## MATERIALS PROVIDED

- - - - - - -

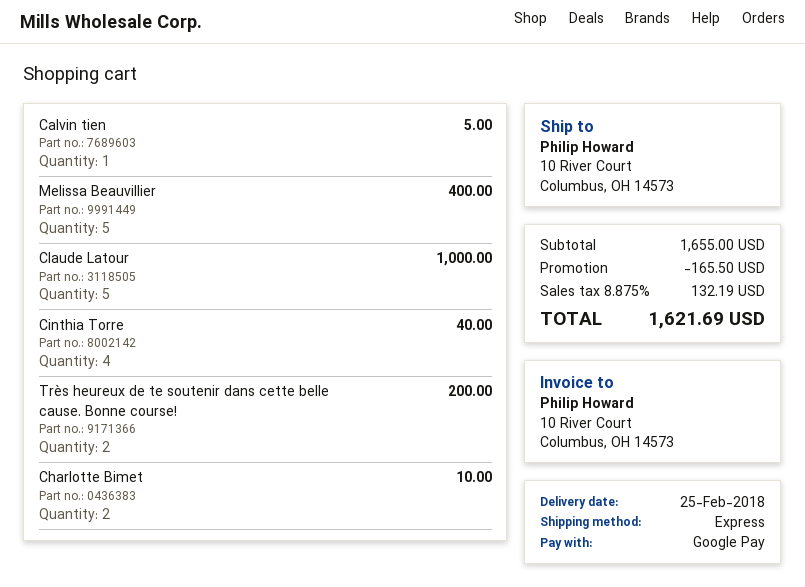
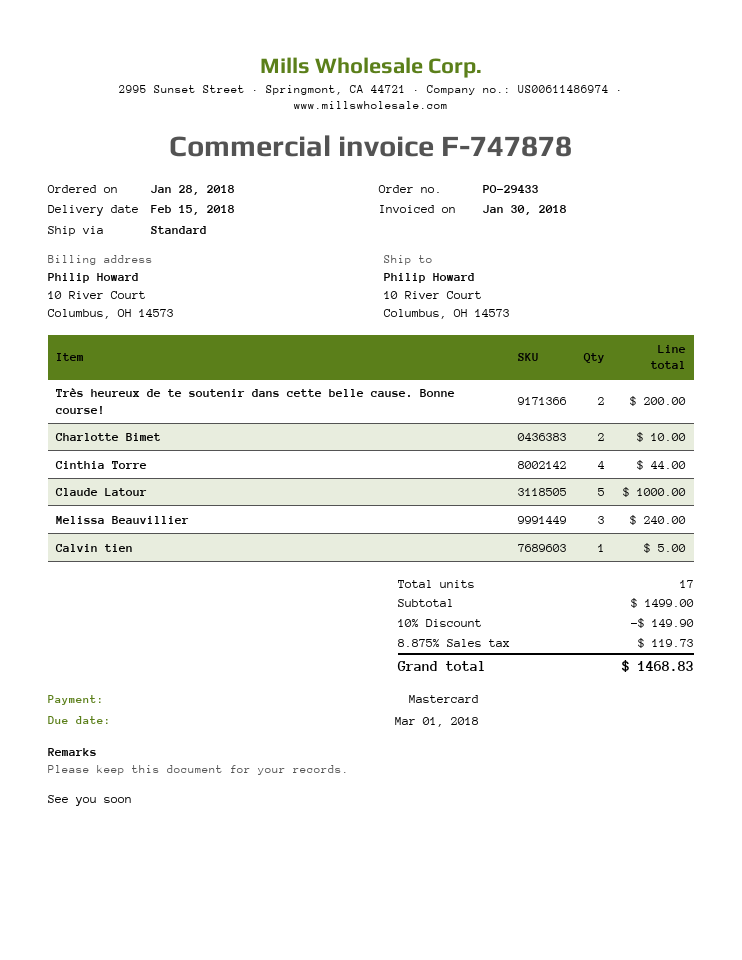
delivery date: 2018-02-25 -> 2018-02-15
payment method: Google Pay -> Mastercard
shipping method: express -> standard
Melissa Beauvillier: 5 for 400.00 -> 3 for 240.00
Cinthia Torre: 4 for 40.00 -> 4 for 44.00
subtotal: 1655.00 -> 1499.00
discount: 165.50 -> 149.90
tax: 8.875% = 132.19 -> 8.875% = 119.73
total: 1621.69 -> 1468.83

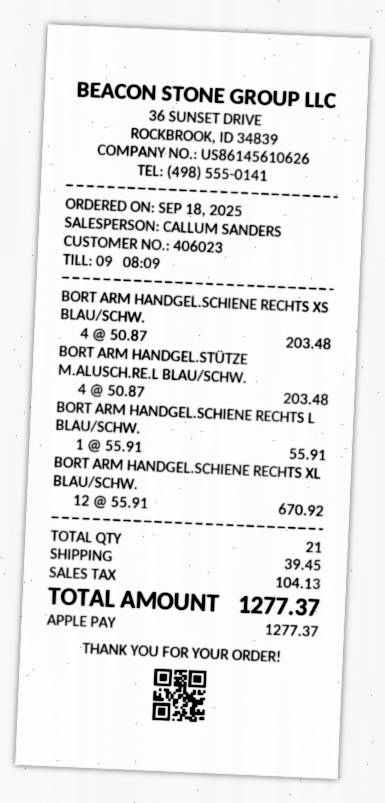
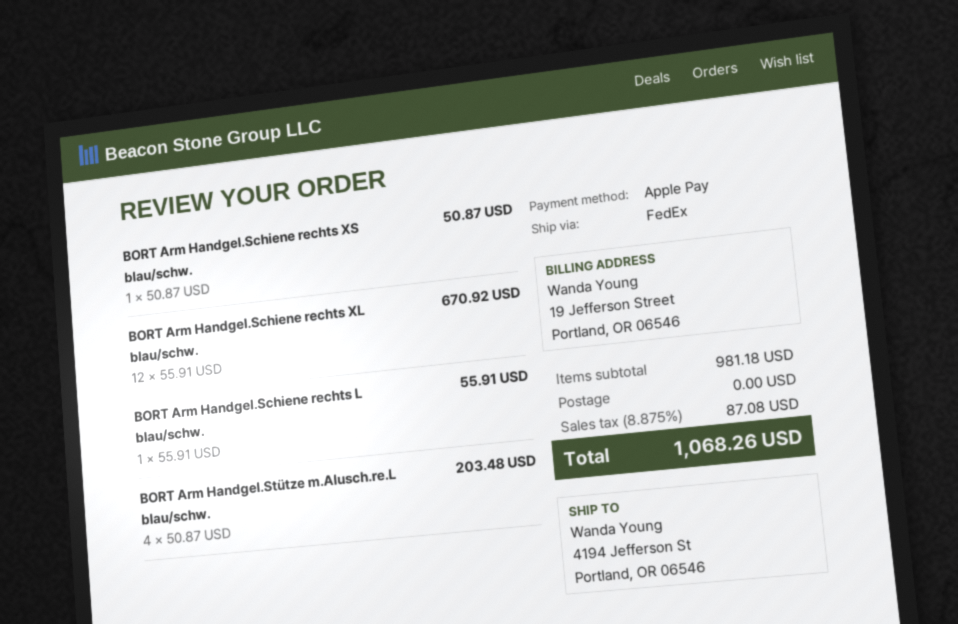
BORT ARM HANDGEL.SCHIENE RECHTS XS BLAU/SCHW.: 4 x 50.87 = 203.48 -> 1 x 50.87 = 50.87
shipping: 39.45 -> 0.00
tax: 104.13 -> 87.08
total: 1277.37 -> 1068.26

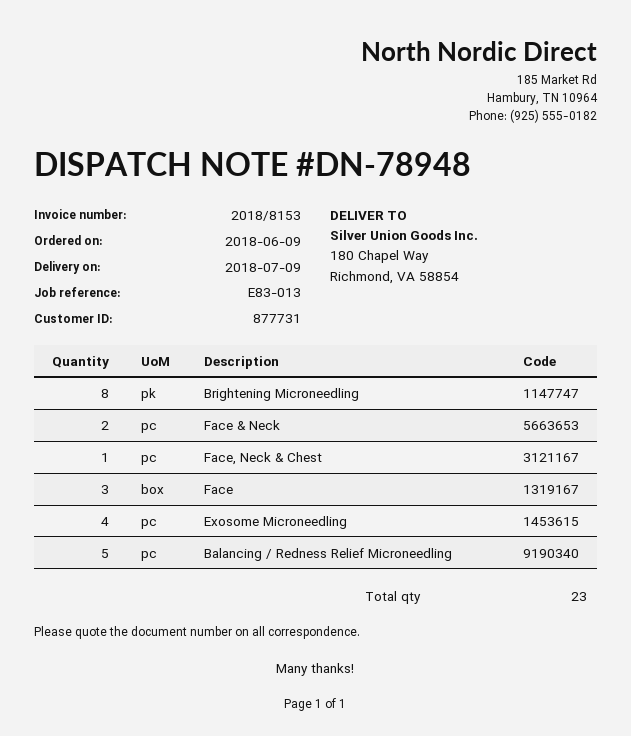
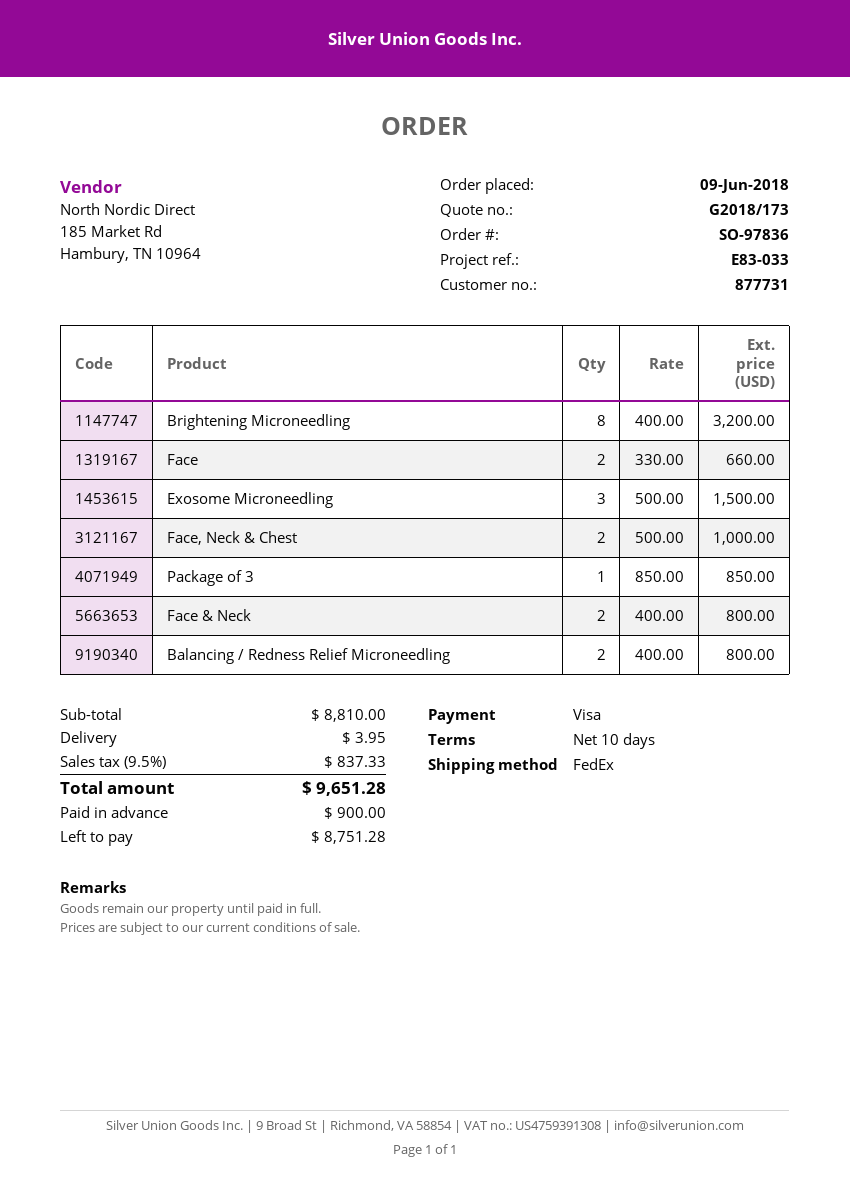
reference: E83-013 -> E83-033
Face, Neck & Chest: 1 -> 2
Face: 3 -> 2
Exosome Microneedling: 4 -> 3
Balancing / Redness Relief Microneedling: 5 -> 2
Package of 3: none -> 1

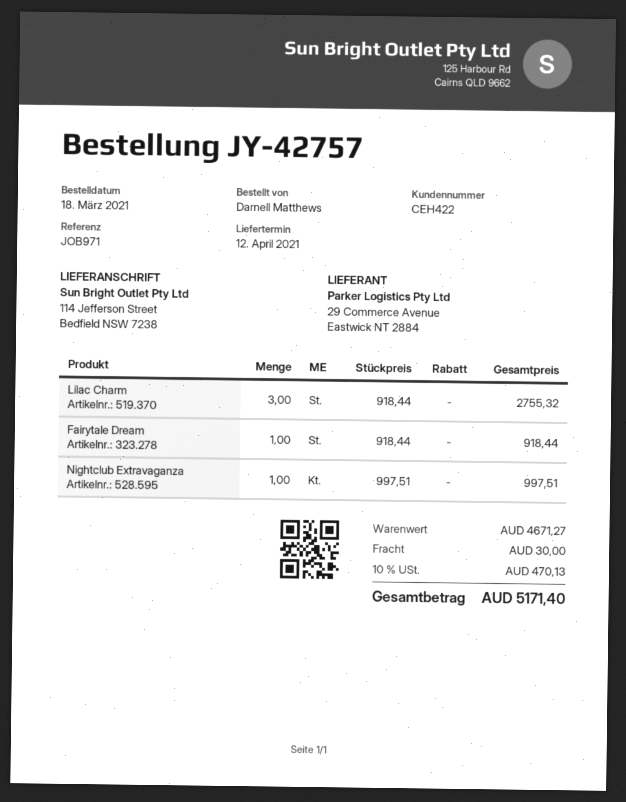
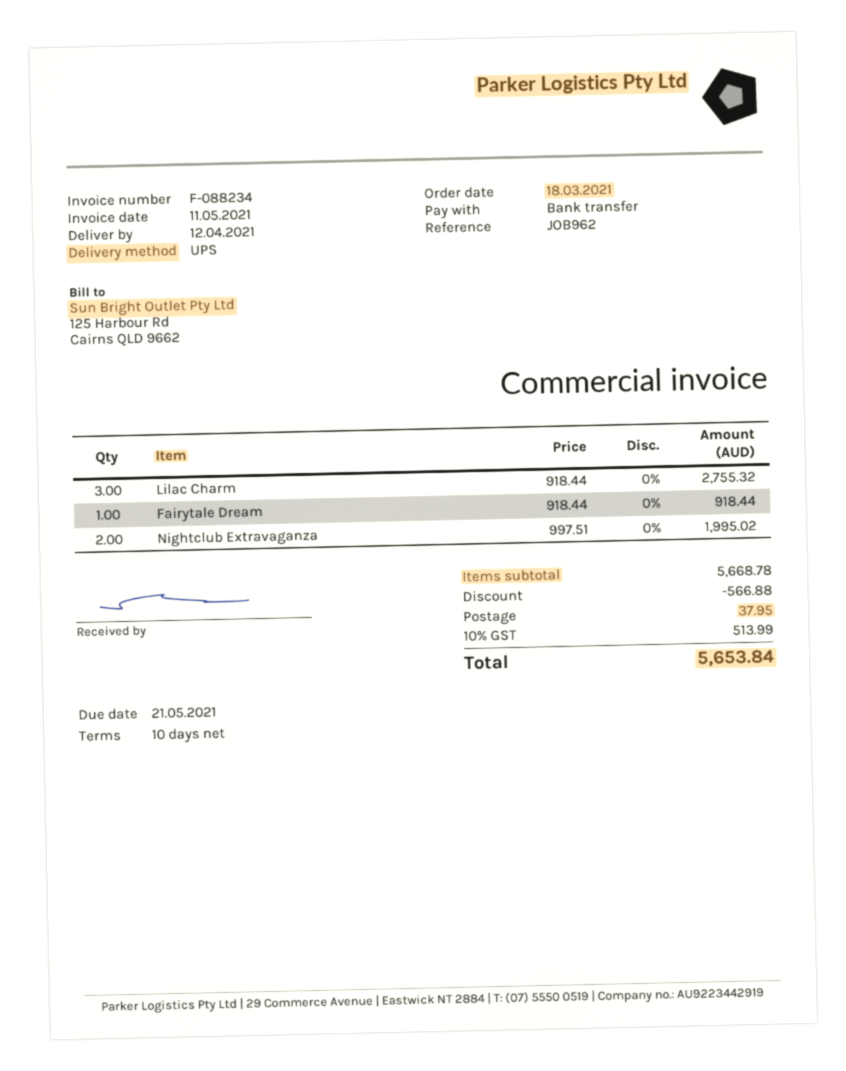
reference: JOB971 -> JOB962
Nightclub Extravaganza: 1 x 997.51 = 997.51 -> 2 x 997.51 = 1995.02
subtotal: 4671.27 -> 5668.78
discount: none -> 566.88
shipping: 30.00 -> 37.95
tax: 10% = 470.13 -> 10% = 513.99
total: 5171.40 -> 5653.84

- - - - - - -

## YOUR GOAL
Everything in the entries above, apart from the images, should be printed exactly.

## ANSWER SPACE
delivery date: 2018-02-25 -> 2018-02-15
payment method: Google Pay -> Mastercard
shipping method: express -> standard
Melissa Beauvillier: 5 for 400.00 -> 3 for 240.00
Cinthia Torre: 4 for 40.00 -> 4 for 44.00
subtotal: 1655.00 -> 1499.00
discount: 165.50 -> 149.90
tax: 8.875% = 132.19 -> 8.875% = 119.73
total: 1621.69 -> 1468.83

BORT ARM HANDGEL.SCHIENE RECHTS XS BLAU/SCHW.: 4 x 50.87 = 203.48 -> 1 x 50.87 = 50.87
shipping: 39.45 -> 0.00
tax: 104.13 -> 87.08
total: 1277.37 -> 1068.26

reference: E83-013 -> E83-033
Face, Neck & Chest: 1 -> 2
Face: 3 -> 2
Exosome Microneedling: 4 -> 3
Balancing / Redness Relief Microneedling: 5 -> 2
Package of 3: none -> 1

reference: JOB971 -> JOB962
Nightclub Extravaganza: 1 x 997.51 = 997.51 -> 2 x 997.51 = 1995.02
subtotal: 4671.27 -> 5668.78
discount: none -> 566.88
shipping: 30.00 -> 37.95
tax: 10% = 470.13 -> 10% = 513.99
total: 5171.40 -> 5653.84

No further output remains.